1. September History
2. August History
3. July History
4. June History

## Revised Model

In [5]:
# Establish features and target variables

X_rev = df[['Sep_Hist','Aug_Hist','Jul_Hist', 'Jun_Hist']]

y_rev = df['Default']

# hold out 20% of the data for final testing
X_rev, X_rev_test, y_rev, y_rev_test = train_test_split(X_rev, y_rev, test_size=.2, random_state=42)

# Split train and validate sets
X_rev_train, X_rev_val, y_rev_train, y_rev_val = train_test_split(X_rev, y_rev, test_size=.25, random_state=42)

#this helps with the way kf will generate indices below
X_rev, y_rev = np.array(X_rev), np.array(y_rev)

# Scale features

scaler = StandardScaler()
X_rev_train_scaled = scaler.fit_transform(X_rev_train)
X_rev_val_scaled = scaler.transform(X_rev_val)

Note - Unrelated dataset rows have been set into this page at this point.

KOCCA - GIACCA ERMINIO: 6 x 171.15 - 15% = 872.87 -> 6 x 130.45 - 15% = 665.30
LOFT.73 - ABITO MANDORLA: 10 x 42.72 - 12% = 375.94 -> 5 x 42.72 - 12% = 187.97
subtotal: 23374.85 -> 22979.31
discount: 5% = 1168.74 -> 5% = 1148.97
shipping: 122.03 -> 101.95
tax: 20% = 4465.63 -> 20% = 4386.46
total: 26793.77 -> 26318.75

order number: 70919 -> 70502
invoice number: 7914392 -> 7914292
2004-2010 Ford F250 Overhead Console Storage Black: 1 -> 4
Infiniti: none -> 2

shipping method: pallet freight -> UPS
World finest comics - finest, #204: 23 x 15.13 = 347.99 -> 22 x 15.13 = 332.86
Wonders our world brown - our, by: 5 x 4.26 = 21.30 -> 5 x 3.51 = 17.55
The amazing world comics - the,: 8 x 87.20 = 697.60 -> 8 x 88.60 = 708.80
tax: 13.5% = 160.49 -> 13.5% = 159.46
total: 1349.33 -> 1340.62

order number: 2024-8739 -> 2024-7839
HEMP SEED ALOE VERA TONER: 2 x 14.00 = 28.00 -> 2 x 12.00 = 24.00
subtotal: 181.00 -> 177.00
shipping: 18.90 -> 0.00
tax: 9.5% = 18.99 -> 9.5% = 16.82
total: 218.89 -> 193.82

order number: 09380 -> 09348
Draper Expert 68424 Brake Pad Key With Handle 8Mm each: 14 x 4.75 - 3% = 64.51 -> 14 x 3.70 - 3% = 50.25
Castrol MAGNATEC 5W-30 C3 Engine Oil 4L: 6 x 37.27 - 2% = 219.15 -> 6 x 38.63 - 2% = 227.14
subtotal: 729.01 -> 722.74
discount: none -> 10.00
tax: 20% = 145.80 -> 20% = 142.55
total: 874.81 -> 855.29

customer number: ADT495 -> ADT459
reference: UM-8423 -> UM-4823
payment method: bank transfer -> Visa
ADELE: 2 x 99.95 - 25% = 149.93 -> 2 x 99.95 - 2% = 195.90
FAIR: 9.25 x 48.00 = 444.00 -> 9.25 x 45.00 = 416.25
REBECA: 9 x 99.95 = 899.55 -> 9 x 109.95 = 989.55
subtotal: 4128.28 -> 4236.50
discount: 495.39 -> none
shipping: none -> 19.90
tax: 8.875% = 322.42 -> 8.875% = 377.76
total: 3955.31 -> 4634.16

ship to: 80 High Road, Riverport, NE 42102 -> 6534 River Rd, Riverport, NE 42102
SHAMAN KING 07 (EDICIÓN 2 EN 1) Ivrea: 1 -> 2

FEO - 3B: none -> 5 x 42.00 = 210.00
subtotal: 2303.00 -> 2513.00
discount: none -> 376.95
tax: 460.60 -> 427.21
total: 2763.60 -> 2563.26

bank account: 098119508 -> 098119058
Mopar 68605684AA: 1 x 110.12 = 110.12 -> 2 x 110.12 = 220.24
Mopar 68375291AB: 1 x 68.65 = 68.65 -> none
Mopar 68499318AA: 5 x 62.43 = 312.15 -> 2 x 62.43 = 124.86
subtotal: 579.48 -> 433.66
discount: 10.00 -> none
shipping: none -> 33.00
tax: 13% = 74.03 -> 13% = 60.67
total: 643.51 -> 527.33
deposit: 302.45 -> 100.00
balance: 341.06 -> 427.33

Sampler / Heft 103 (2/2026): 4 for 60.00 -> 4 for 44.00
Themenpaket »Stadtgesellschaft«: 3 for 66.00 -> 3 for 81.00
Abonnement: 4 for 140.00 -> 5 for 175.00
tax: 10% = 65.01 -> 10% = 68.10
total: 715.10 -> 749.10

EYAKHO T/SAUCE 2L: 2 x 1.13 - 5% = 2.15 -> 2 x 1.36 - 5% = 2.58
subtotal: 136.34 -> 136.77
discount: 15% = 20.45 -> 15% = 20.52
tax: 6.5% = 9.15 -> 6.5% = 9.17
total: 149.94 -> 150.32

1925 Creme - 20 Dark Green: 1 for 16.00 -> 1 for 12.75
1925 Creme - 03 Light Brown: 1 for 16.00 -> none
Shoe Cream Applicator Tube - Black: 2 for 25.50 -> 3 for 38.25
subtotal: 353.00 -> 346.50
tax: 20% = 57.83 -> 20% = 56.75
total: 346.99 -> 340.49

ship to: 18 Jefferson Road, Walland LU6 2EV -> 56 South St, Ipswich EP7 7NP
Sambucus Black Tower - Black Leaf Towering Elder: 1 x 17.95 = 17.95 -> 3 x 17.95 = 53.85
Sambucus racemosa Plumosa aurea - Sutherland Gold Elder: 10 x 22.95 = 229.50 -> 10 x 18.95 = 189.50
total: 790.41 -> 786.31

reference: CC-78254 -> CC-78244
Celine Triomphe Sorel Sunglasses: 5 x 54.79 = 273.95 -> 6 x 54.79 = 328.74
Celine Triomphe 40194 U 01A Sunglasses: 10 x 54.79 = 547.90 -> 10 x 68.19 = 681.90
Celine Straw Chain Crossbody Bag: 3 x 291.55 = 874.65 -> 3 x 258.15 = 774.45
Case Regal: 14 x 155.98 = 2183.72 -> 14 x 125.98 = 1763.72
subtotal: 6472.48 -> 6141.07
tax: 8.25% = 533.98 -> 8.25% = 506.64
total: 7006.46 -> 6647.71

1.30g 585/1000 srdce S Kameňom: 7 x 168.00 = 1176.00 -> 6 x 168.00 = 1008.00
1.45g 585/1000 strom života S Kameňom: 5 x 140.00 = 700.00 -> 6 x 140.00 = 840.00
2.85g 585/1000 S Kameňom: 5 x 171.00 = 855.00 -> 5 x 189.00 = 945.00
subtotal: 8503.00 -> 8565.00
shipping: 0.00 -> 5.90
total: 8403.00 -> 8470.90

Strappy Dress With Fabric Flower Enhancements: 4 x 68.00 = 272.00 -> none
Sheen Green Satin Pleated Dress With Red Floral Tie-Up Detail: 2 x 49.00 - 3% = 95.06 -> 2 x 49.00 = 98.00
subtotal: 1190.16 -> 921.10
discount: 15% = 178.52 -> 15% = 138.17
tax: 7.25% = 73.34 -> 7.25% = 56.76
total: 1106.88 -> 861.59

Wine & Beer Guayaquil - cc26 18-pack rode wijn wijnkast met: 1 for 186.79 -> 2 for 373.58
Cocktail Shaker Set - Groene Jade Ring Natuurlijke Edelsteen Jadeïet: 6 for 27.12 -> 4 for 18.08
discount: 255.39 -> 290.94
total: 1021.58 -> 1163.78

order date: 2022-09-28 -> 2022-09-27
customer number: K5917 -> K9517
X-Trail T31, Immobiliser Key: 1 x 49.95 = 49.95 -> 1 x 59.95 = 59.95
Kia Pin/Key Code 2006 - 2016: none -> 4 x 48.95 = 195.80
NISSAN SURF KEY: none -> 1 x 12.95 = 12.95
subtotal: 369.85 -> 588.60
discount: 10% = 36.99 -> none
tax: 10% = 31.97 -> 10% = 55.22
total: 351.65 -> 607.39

# Pickle the scaler to be used in the web app

with open('/Users/dominguez/Documents/project3/web_app/scaler.pickle', 'wb') as to_write:
    pickle.dump(scaler, to_write)
    
# Oversampling Cross Validation

kf = KFold(n_splits=10, shuffle=True, random_state = 42)
rf_rev_scores = []
rus = RandomUnderSampler(random_state=42)

for train_ind, val_ind in kf.split(X_rev,y_rev):

    X_train, y_train = X_rev[train_ind], y_rev[train_ind]
    X_val, y_val = X_rev[val_ind], y_rev[val_ind]
    
    # Undersample the data
    X_train_under, y_train_under = rus.fit_sample(X_train, y_train)
    
    # Scale the features
    scaler = StandardScaler()
    X_train_under_scaled = scaler.fit_transform(X_train_under)
    X_val_scaled = scaler.transform(X_val)
    
    # Random Forest
    rf_rev = RandomForestClassifier(n_estimators=150, max_depth=10, min_samples_split=5,
                                      min_samples_leaf=2, bootstrap=True, max_features='sqrt')
    rf_rev.fit(X_train_under_scaled, y_train_under)
    rf_rev_scores.append(rf_rev.score(X_val_scaled, y_val))
        
rf_val_rev_score = round(np.mean(rf_rev_scores),4)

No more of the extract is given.